- Revision comparison data
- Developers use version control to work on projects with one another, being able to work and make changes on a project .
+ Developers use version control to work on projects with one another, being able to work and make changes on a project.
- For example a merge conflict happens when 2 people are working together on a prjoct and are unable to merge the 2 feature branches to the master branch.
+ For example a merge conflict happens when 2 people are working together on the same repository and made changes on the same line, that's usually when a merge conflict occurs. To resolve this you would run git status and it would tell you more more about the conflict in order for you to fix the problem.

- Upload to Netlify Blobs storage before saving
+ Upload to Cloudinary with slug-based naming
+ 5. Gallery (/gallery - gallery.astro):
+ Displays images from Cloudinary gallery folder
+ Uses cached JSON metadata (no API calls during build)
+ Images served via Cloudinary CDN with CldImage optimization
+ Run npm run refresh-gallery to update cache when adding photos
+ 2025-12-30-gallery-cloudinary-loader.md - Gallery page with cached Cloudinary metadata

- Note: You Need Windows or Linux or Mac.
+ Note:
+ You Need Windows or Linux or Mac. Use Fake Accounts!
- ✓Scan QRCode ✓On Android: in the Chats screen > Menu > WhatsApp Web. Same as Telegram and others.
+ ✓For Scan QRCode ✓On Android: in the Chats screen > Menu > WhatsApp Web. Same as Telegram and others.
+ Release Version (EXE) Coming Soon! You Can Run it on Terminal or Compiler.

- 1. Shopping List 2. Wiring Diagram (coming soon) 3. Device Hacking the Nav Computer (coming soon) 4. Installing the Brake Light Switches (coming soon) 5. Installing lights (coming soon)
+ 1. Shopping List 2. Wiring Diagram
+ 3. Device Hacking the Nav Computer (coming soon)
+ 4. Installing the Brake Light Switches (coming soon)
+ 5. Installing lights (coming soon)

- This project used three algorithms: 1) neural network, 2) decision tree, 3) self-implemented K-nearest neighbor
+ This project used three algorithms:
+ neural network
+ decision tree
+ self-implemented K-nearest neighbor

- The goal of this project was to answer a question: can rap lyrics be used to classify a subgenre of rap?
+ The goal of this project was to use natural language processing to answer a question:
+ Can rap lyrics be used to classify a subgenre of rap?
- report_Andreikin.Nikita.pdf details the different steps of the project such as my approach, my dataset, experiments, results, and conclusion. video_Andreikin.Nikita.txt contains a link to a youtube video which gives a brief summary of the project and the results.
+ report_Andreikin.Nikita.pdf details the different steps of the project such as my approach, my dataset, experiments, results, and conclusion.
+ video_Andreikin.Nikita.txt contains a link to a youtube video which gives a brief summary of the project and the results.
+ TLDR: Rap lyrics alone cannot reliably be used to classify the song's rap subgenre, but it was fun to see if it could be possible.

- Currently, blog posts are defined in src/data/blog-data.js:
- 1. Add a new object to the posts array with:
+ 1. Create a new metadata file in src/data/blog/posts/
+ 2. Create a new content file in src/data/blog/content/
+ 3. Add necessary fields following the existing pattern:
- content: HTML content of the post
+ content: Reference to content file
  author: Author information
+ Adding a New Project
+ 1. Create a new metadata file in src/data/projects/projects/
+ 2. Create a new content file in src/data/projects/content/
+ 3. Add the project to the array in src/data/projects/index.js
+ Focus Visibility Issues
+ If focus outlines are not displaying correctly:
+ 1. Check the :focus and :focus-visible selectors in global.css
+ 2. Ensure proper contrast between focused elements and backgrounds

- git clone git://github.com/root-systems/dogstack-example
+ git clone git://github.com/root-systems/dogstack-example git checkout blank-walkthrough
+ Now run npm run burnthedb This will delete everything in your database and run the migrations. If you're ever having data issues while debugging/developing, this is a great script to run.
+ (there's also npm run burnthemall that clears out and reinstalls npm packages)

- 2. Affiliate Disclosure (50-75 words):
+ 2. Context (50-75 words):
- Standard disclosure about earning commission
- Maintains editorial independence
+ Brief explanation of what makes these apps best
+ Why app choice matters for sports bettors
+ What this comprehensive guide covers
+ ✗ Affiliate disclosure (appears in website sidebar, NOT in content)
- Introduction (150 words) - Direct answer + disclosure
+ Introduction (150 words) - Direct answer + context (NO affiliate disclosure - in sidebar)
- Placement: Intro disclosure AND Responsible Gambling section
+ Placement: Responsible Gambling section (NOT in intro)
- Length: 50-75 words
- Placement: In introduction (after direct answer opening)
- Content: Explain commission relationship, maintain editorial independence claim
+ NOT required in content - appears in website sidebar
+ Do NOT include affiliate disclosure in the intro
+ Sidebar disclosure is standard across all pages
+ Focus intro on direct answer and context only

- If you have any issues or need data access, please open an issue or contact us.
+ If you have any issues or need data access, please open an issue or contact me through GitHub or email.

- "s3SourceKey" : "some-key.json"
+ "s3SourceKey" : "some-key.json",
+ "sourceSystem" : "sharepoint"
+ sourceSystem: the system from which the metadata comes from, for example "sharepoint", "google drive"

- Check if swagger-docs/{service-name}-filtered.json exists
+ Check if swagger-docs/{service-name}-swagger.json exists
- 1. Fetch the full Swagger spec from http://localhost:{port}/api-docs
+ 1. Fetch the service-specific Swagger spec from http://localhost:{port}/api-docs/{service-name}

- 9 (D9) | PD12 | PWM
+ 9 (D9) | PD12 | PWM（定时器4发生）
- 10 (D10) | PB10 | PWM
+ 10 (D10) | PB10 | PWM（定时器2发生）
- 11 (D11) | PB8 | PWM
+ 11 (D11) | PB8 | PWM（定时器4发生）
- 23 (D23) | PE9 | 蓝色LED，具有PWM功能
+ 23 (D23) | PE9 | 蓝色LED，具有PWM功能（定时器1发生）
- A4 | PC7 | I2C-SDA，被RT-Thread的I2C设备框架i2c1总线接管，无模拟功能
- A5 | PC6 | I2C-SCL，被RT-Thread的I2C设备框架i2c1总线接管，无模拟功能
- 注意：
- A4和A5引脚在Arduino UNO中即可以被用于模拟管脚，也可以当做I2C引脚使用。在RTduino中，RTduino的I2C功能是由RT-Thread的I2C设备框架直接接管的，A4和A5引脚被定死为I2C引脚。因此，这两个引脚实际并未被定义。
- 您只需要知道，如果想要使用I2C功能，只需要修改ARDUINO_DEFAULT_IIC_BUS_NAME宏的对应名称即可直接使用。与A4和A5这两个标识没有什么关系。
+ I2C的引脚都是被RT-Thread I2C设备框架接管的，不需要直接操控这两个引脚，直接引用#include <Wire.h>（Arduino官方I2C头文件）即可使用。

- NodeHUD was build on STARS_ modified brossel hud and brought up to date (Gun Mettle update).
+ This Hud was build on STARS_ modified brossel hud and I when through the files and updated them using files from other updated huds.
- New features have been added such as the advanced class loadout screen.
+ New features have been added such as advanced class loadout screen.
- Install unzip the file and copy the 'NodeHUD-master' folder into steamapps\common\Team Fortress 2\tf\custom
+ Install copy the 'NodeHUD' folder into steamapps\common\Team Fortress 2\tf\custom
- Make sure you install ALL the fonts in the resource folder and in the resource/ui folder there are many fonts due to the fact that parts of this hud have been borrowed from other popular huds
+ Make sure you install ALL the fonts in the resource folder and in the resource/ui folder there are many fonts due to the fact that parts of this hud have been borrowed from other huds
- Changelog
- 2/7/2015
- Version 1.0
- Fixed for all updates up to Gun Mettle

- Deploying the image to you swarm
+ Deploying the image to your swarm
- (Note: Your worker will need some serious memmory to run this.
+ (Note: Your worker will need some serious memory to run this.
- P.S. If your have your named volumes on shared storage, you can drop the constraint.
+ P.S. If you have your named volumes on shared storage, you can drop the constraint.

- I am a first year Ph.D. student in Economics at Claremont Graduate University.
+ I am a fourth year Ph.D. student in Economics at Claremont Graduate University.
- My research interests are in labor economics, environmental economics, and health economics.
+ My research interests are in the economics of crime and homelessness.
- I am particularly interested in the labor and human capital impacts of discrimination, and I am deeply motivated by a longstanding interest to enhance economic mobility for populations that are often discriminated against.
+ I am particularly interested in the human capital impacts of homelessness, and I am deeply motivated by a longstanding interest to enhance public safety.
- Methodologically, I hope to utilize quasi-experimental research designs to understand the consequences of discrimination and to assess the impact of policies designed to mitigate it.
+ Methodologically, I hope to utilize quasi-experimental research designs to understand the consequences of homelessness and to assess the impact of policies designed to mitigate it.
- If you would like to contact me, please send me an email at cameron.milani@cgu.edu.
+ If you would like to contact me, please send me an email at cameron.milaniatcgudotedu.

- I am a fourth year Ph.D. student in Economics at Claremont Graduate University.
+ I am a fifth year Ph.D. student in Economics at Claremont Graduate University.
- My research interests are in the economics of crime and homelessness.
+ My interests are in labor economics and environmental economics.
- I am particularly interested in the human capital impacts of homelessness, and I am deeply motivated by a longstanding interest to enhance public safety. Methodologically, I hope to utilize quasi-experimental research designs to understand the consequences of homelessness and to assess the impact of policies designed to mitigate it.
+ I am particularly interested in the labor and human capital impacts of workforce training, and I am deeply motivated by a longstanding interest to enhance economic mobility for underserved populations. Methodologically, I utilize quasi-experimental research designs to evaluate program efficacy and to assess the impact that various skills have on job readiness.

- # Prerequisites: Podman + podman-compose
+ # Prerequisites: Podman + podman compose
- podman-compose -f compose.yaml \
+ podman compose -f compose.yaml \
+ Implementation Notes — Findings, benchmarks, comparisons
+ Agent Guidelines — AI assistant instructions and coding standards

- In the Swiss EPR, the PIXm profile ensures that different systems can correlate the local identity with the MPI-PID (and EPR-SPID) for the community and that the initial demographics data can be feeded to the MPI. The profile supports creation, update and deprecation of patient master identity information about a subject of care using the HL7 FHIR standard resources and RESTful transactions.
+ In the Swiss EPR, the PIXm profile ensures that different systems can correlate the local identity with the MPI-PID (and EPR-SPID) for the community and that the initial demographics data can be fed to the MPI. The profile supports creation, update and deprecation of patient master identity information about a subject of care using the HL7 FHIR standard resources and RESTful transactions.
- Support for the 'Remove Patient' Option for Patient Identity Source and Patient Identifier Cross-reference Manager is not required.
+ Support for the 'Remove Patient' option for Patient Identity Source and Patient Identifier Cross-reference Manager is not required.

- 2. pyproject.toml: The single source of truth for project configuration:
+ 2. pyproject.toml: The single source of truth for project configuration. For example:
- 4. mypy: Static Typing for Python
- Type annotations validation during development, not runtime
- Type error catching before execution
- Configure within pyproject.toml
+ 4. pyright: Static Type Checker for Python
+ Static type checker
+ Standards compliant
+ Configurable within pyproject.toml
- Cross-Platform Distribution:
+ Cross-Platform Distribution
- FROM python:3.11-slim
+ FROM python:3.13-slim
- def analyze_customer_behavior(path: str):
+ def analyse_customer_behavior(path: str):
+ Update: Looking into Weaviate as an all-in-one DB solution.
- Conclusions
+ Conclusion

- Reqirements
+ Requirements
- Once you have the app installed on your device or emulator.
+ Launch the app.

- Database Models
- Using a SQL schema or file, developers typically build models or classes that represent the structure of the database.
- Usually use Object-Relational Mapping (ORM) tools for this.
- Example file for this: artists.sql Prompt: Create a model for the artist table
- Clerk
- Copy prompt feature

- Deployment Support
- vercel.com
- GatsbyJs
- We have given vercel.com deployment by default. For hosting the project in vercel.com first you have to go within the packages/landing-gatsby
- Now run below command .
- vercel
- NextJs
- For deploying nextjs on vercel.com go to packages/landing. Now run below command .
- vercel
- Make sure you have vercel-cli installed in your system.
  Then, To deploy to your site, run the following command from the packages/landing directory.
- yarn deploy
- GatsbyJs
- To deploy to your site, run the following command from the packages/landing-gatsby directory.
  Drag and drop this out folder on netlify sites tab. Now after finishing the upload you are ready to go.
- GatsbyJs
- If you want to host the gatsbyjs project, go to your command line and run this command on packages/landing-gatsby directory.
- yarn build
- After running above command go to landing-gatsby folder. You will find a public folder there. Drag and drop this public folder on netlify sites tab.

- TASK PROMPT
Across the entries, each line containing the word "algorithms" is to be counted once; the total alone is to be given.

- OUTPUT FOR THIS TASK
2